To be clear: the optimization in question is rarely needed in real life, but it may matter when processing large data sets.
Note:
-match, but the same applies to -replace - although the potential performance win seems to be much smaller with -replace.Note: The commands are enclosed in & { ... } to ensure that they're run in a child scope, so as to rule out the effects from #8911.
# -match with string-literal regex
[GC]::Collect(); [GC]::WaitForPendingFinalizers()
(Measure-Command {
& {
foreach ($s in , 'foo' * 1e6) { $s -match 'f?(o)' }
}
}).TotalSeconds
# -match with precompiled [regex]
[GC]::Collect(); [GC]::WaitForPendingFinalizers()
(Measure-Command {
& {
$re = [Regex]::new('f?(o)', 'Compiled, IgnoreCase, CultureInvariant')

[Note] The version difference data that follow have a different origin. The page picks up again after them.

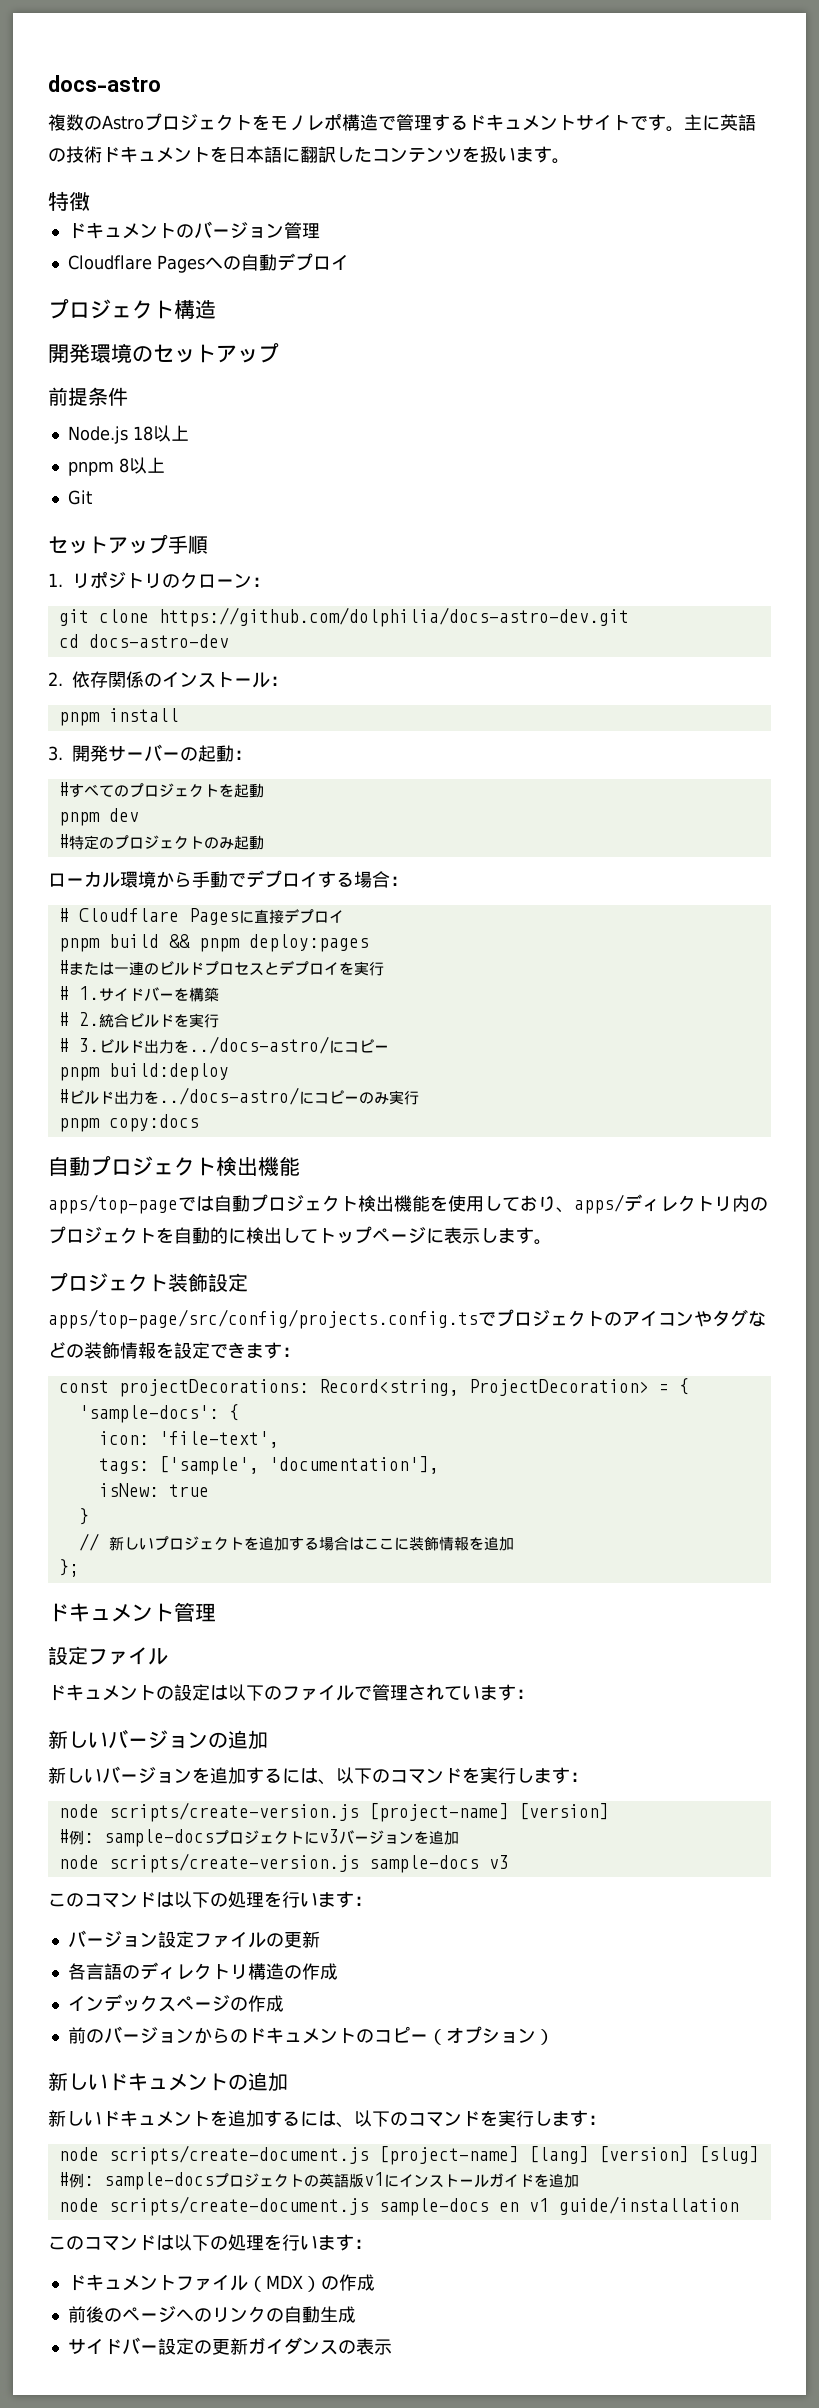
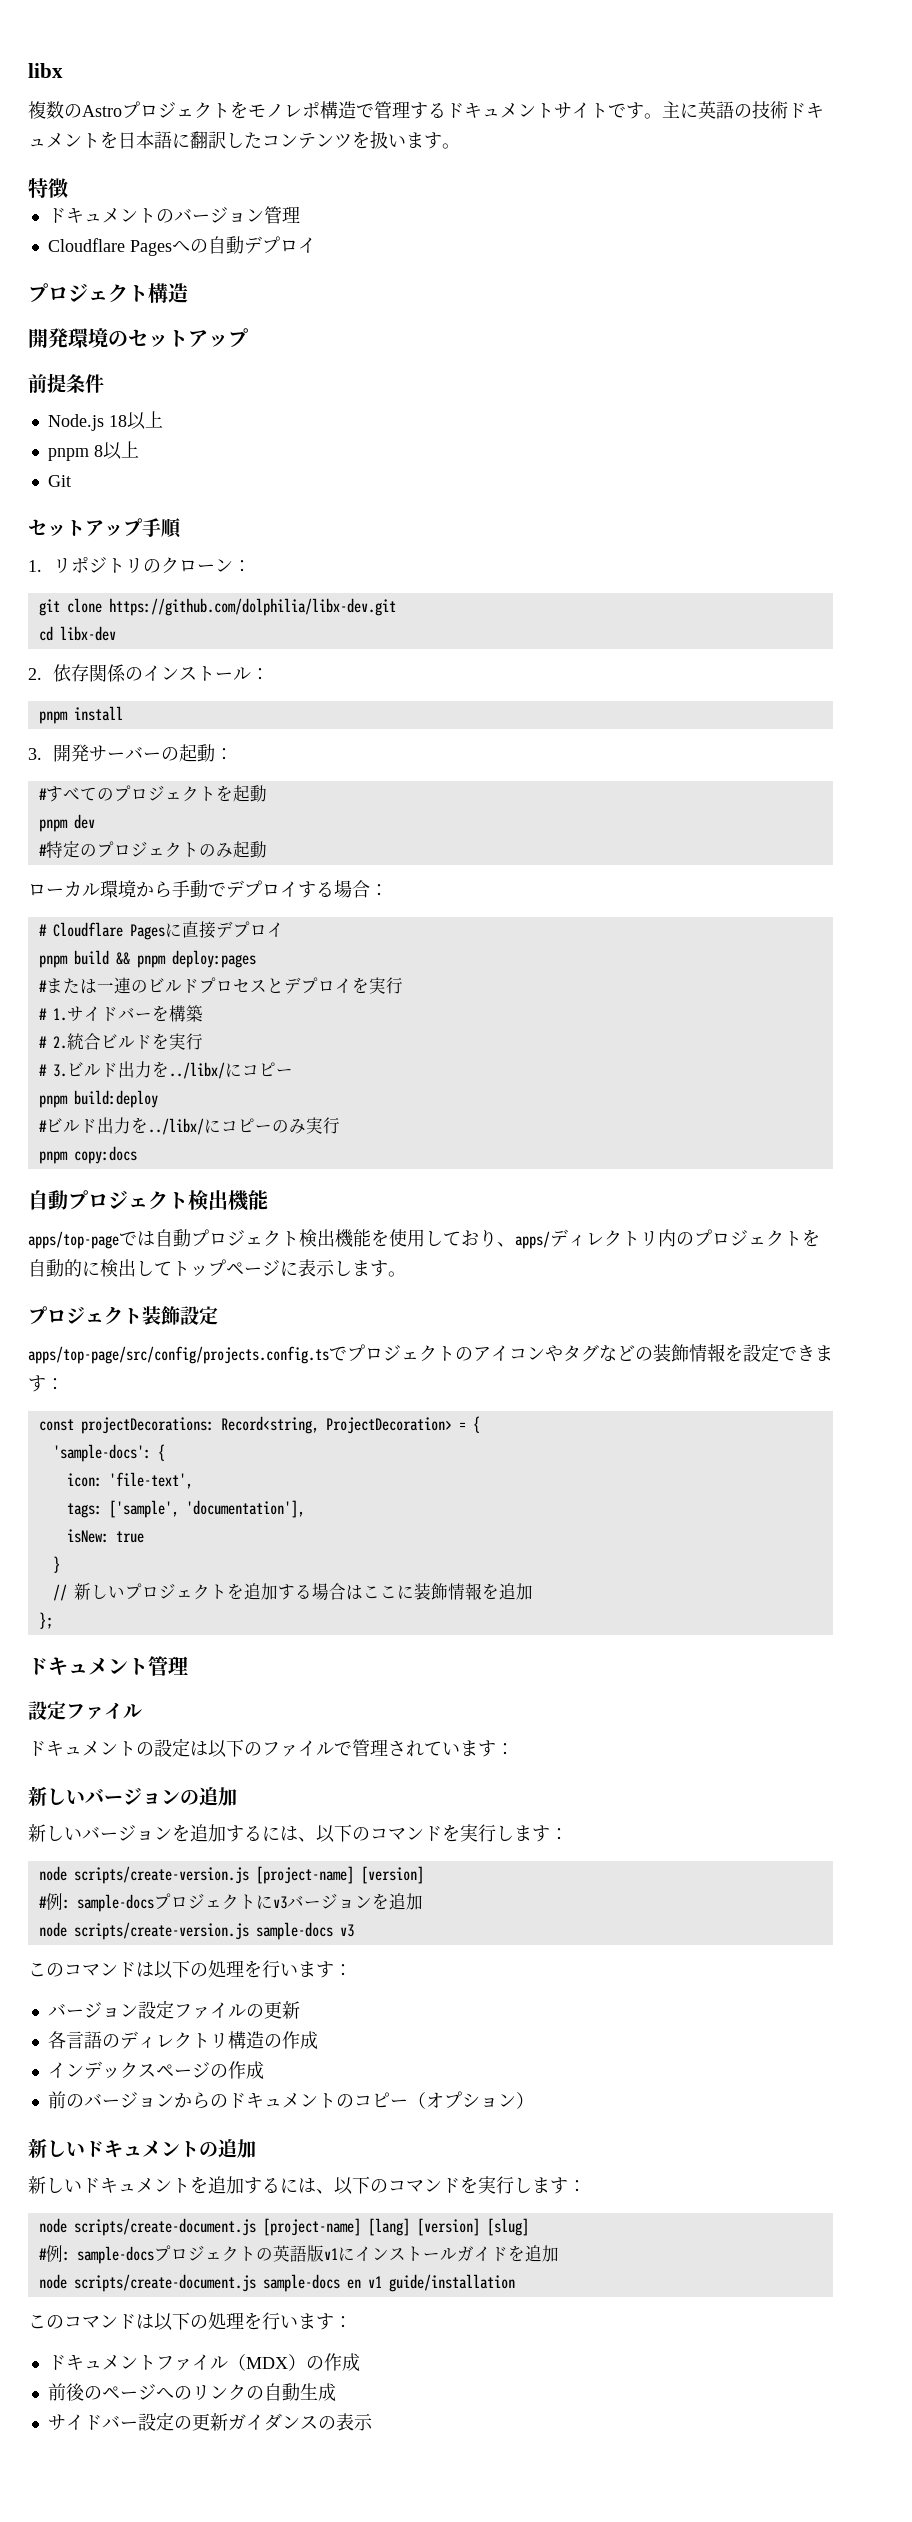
- docs-astro
+ libx
- git clone https://github.com/dolphilia/docs-astro-dev.git
+ git clone https://github.com/dolphilia/libx-dev.git
- cd docs-astro-dev
+ cd libx-dev
- # 3.ビルド出力を../docs-astro/にコピー
+ # 3.ビルド出力を../libx/にコピー
- #ビルド出力を../docs-astro/にコピーのみ実行
+ #ビルド出力を../libx/にコピーのみ実行

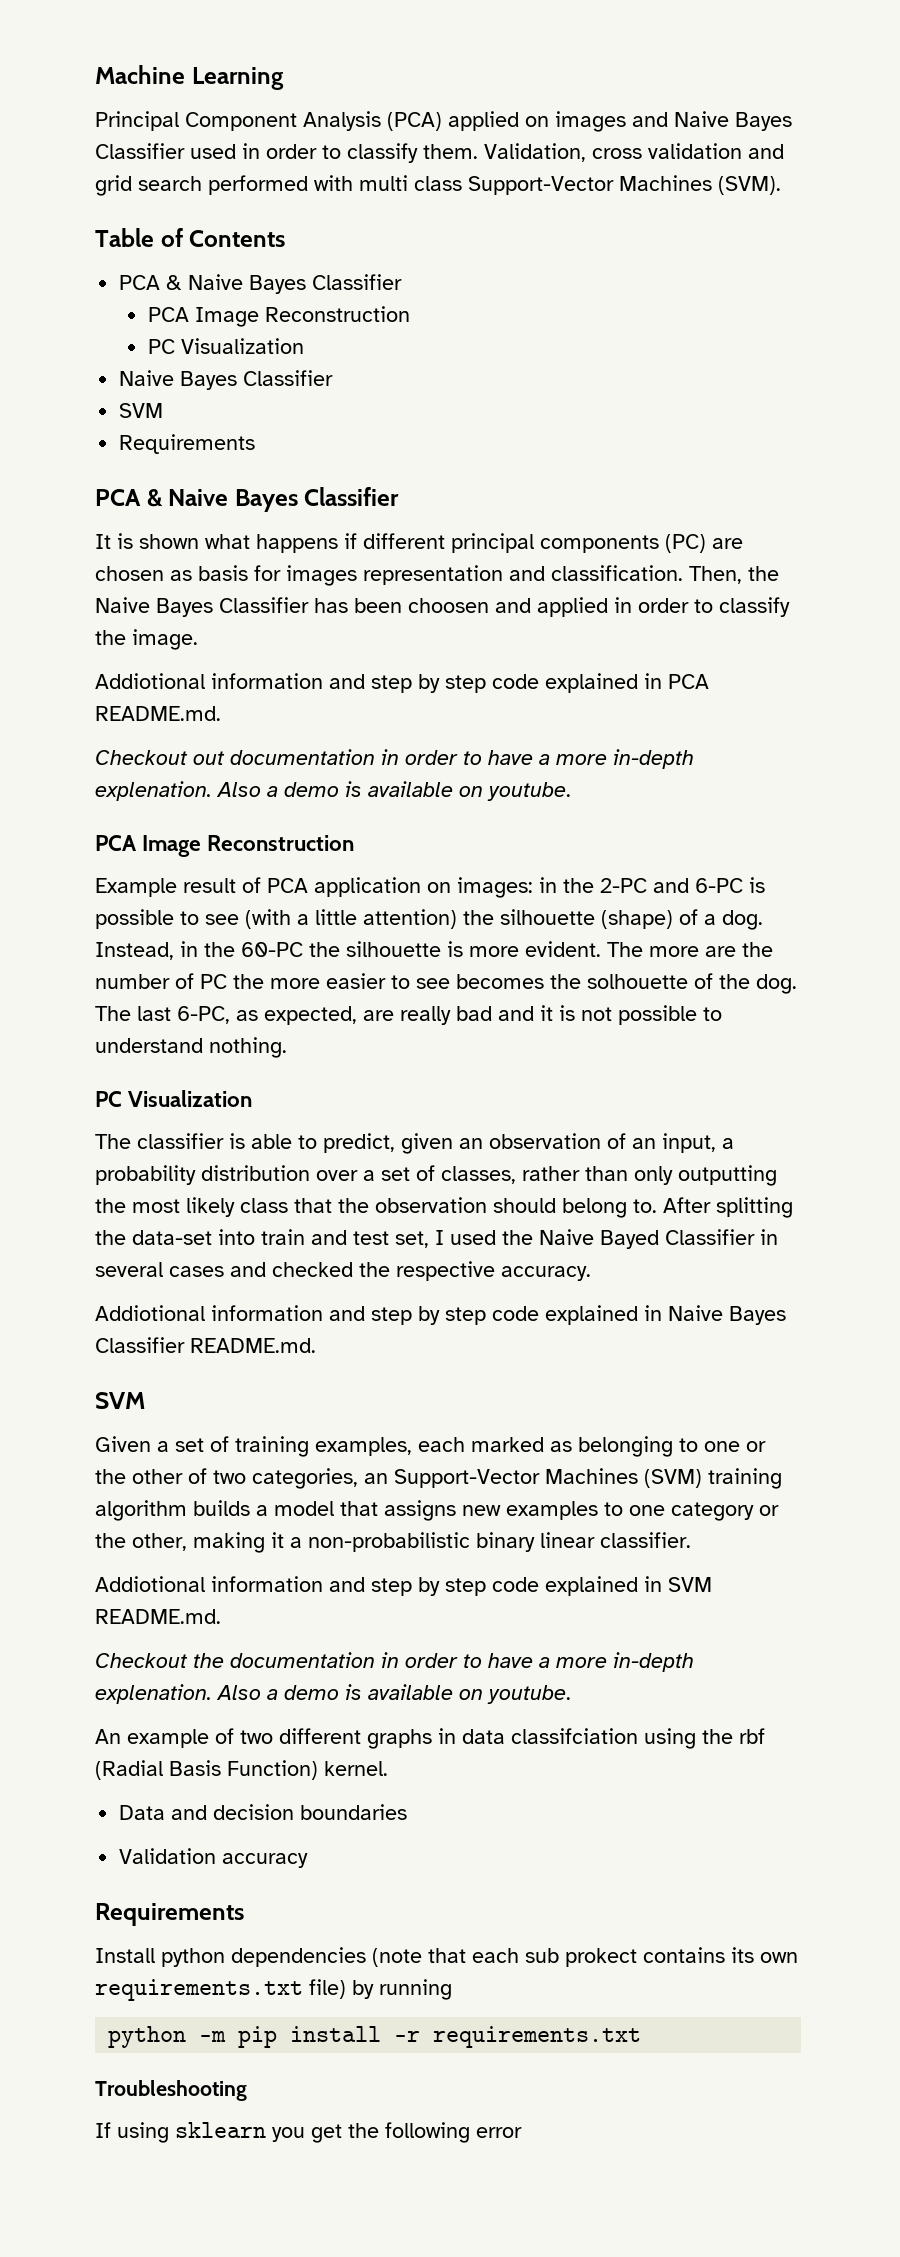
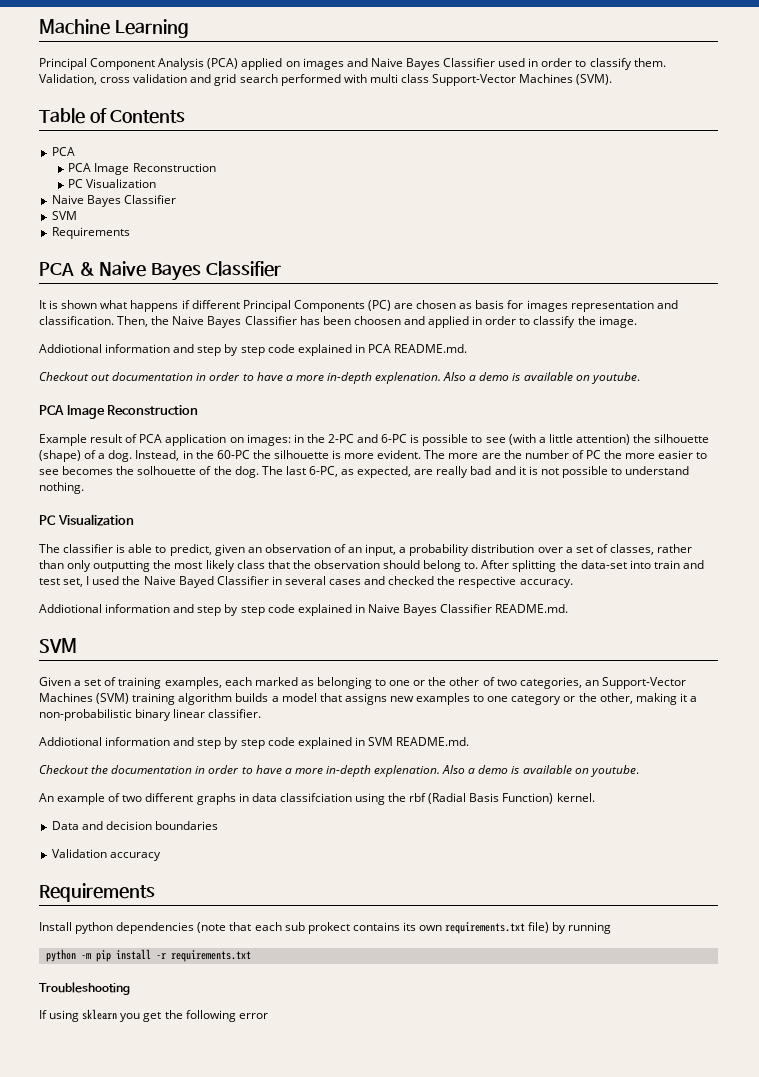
  Table of Contents
- PCA & Naive Bayes Classifier
+ PCA
- It is shown what happens if different principal components (PC) are chosen as basis for images representation and classification.
+ It is shown what happens if different Principal Components (PC) are chosen as basis for images representation and classification.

foreach ($s in , 'foo' * 1e6) { $s -match $re }
}
}).TotalSeconds
# precompiled [regex] with .Match()
[GC]::Collect(); [GC]::WaitForPendingFinalizers()
(Measure-Command {
& {
$re = [Regex]::new('f?(o)', 'Compiled, IgnoreCase, CultureInvariant')
foreach ($s in , 'foo' * 1e6) { $re.Match($s).Success }
}
}).TotalSeconds
The 2nd and 3rd commands should exhibit comparable performance and should both be noticeably faster than the 1st command, due to use of a precompiled [regex] instance.
Sample timings on macOS 10.14.3
4.3153778 # string-literal regex with -match
3.6992489 # precompiled regex with -match
0.4902724 # precompiled regex with .Match()
That is, while using a precompiled [regex] with its .Match() method cut execution time almost to 1/10th, using -match only provided a modest speed increase.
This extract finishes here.